Обсуждение: Incorrect cost for MergeAppend

Поиск
Список
Период
Сортировка

Incorrect cost for MergeAppend

От
Alexander Kuzmenkov
Дата:
Hello hackers,

While investigating some query plans, I noticed some code that seems
to be wrong: when create_merge_append_path() estimates the cost of
sorting an input, it calls cost_sort() passing subpath->parent->tuples
as the number of tuples. Shouldn't it use subpath->parent->rows or
even subpath->rows instead?
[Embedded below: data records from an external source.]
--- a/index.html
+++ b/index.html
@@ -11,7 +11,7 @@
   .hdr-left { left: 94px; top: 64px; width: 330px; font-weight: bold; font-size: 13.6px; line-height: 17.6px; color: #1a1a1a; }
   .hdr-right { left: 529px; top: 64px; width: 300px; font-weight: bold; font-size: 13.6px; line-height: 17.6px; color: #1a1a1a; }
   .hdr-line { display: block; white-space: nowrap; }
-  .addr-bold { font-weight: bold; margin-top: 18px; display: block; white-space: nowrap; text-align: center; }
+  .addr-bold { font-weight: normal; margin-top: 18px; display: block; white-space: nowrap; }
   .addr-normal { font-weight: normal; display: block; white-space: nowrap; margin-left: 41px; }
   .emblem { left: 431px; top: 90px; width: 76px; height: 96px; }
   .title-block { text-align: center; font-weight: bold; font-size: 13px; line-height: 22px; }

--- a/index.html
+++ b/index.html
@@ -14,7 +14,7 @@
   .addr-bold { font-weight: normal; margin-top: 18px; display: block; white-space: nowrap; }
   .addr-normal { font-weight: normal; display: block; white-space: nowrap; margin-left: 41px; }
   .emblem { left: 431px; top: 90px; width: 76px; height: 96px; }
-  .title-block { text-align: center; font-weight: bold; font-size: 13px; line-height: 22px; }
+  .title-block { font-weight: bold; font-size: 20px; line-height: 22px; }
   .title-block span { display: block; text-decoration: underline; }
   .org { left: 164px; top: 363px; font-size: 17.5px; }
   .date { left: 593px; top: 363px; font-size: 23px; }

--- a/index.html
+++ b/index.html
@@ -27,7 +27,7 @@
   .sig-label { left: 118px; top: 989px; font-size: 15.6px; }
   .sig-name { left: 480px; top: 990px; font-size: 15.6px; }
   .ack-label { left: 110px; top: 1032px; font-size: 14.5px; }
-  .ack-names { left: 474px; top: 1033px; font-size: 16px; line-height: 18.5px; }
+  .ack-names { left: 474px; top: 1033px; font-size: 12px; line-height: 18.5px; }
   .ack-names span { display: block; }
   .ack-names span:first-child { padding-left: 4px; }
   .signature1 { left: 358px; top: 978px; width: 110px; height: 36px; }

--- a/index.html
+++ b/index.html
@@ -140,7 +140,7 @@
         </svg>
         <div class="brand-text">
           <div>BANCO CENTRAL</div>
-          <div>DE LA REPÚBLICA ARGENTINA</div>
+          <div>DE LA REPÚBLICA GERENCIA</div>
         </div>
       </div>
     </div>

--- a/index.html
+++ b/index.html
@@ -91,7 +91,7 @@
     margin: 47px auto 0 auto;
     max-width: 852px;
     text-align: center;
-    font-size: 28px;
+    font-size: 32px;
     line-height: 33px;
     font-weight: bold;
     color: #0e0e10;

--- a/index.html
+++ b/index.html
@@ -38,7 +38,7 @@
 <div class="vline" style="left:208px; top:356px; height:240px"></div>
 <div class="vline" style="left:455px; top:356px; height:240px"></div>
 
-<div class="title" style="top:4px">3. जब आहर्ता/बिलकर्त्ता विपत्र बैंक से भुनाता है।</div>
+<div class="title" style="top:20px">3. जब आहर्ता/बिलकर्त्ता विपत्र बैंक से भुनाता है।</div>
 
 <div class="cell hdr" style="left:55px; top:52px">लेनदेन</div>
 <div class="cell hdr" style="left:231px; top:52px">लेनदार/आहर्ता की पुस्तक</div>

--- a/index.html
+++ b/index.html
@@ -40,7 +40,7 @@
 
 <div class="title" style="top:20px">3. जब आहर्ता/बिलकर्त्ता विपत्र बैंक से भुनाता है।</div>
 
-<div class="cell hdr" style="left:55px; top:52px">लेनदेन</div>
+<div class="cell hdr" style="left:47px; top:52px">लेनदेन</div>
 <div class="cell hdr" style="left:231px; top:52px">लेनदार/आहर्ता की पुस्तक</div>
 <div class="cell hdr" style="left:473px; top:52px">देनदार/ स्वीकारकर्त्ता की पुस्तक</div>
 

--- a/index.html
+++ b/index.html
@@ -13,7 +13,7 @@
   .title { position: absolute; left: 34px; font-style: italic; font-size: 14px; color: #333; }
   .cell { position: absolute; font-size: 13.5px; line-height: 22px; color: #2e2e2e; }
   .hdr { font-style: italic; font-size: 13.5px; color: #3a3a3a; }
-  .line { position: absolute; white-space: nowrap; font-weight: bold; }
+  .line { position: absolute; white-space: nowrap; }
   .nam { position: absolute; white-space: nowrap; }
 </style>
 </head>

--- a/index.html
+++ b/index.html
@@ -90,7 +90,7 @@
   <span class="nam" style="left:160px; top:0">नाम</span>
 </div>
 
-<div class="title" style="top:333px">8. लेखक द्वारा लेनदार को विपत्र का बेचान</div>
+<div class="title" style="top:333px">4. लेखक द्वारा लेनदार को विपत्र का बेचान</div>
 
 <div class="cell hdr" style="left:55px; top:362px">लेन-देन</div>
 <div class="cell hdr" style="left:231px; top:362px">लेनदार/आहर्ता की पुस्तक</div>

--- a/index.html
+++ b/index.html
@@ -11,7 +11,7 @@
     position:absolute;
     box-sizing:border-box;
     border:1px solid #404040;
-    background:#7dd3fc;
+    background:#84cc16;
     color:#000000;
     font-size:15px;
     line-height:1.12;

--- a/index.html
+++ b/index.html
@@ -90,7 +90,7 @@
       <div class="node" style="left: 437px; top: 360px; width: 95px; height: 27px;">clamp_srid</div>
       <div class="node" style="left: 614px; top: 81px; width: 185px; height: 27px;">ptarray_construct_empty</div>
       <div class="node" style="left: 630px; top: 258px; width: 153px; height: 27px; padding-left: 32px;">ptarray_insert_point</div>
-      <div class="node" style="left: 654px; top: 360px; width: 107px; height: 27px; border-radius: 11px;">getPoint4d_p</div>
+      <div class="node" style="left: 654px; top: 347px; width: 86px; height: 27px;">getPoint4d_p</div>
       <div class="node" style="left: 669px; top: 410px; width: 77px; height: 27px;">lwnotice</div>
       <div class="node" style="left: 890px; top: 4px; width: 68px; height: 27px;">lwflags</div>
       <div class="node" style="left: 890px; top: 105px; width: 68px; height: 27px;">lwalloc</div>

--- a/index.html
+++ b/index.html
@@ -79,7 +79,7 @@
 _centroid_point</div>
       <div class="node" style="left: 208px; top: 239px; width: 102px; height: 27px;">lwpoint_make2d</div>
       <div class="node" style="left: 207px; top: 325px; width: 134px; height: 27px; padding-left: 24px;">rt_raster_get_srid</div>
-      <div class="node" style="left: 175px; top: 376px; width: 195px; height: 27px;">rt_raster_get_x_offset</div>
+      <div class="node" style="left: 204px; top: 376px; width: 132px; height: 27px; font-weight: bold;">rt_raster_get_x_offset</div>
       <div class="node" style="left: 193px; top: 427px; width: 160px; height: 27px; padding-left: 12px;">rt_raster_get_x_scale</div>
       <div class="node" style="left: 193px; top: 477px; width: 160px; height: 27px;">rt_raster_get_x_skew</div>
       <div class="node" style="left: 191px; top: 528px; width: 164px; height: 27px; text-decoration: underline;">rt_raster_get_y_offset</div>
The `tuples` variable doesn't account for
the filters on the relation, so this leads to incorrect cost estimates
when there are highly selective filters, and Sort + Append is chosen
instead of MergeAppend.

I don't have a good repro yet because the plans I've been studying
involve a third-party extension, but the code looks incorrect so I
thought I should ask.

Here is a link to this code on GitHub:

https://github.com/postgres/postgres/blob/6a1ea02c491d16474a6214603dce40b5b122d4d1/src/backend/optimizer/util/pathnode.c#L1469-L1477

---
Alexander Kuzmenkov
Timescale



Re: Incorrect cost for MergeAppend

От
Ashutosh Bapat
Дата:
On Mon, Jan 29, 2024 at 6:11 PM Alexander Kuzmenkov
<akuzmenkov@timescale.com> wrote:
>
> Hello hackers,
>
> While investigating some query plans, I noticed some code that seems
> to be wrong: when create_merge_append_path() estimates the cost of
> sorting an input, it calls cost_sort() passing subpath->parent->tuples
> as the number of tuples. Shouldn't it use subpath->parent->rows or
> even subpath->rows instead? The `tuples` variable doesn't account for
> the filters on the relation, so this leads to incorrect cost estimates
> when there are highly selective filters, and Sort + Append is chosen
> instead of MergeAppend.

All other callers of cost_sort() except plan_cluster_use_sort() are
using rows instead of tuples. Even plan_cluster_use_sort() has
rel->rows = rel->tuples, it's actually passing rows. So agree with
your suggestion. However a test will be good since this code is quite
old.

--
Best Wishes,
Ashutosh Bapat



Re: Incorrect cost for MergeAppend

От
Alexander Kuzmenkov
Дата:
Here is a small patch that reproduces the problem on two tables with
inheritance, and fixes it. I'll add it to the Commitfest.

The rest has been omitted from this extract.